The woman shrugged. “I travel everywhere and nowhere.”

“I mean where do you live,” I pressed.

“In my van,” Norma replied, as if it were the most common thing in the world. “There’s ‘nowhere to go but everywhere.’ So I just ‘keep rolling under the stars.’ ”

“That sounds familiar,” Sadie said. “Is that from—”

“Jack Kerouac, On the Road—the original scroll.”

Sadie nodded and returned her sly smile.

Norma turned back to me. “Wherever the road takes me, that’s where I call home—and that’s my own quote!” She winked.
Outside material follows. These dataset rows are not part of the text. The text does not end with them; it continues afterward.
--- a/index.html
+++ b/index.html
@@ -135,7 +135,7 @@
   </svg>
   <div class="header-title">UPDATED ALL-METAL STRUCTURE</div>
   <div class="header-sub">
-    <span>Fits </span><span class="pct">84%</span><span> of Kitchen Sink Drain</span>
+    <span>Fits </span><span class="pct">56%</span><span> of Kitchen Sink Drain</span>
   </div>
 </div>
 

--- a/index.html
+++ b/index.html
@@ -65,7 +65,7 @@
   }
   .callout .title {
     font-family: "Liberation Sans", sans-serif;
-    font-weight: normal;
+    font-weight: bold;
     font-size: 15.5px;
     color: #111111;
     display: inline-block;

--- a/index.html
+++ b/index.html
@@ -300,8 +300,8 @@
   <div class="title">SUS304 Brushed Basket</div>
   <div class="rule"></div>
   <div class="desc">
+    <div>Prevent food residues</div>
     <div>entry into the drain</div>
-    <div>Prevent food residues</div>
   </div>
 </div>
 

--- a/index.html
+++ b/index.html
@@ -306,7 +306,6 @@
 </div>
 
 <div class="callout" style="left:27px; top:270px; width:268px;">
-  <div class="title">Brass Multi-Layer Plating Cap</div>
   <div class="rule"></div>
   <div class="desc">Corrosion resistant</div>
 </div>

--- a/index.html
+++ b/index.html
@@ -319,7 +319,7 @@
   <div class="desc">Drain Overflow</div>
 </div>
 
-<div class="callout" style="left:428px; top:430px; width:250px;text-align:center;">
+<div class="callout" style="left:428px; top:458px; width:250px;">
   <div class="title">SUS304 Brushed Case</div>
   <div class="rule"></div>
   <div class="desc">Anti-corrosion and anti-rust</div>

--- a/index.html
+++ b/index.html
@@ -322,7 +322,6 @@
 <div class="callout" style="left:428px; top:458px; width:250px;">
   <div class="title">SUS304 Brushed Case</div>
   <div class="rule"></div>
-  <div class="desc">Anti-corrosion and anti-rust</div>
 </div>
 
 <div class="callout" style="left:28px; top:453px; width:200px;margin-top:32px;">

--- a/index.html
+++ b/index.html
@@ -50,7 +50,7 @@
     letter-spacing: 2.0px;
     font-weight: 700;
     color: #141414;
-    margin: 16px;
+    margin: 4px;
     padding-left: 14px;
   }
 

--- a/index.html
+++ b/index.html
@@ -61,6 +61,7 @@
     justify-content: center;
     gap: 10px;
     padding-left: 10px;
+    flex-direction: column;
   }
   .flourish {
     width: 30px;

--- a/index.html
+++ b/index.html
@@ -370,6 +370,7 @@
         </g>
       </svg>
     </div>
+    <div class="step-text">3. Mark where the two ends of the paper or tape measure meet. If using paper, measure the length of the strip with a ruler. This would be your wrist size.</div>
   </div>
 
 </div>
“I respect your free-spirit spirit,” I said, “and your love of Kerouac, but where are you rolling at the moment?”

“I’m heading for Maine. I heard from a road buddy about a warehouse hiring seasonal workers. Most nomads head south or west for the winter, but I actually like cold and snow. It’s what I grew up with. Anyway, jobs for folks like me are plentiful around the holidays, and the Evergreens Campground in Solon offers year-round accommodations with water and electricity hookups.”

Seymour jumped in.

“Because she helped me, poor Norma is behind schedule and will never make it to Maine tonight. I suggested she stay around here, but she needs a place to park her van and trailer. Trenchers’ Campground up near Picket’s Farm should work for her, don’t you think?”

Sadie shook her head. “It’s closed for the season. Annie Trencher was in here yesterday. She told me she and her husband already moved with their kids back to their place in town.”

“Rats, what rotten luck,” Seymour said.

Norma touched his big shoulder. “Don’t worry. I’ll find a place. There are plenty of roads out there and a lot of woods, too. I’ll find a spot.”

“I won’t have you shivering in the wilderness,” Sadie insisted. “Not when we can help. Let me make a quick phone call . . .”

And that’s exactly what she did. Sadie called our pastor, Reverend Waterman, who agreed to her idea of letting Norma stash her van and trailer in the church parking lot. He even allowed her to use the restroom and shower in the church basement.

Norma was grateful for the help.

Problem solved—with a little ecclesiastic charity and auntie ingenuity.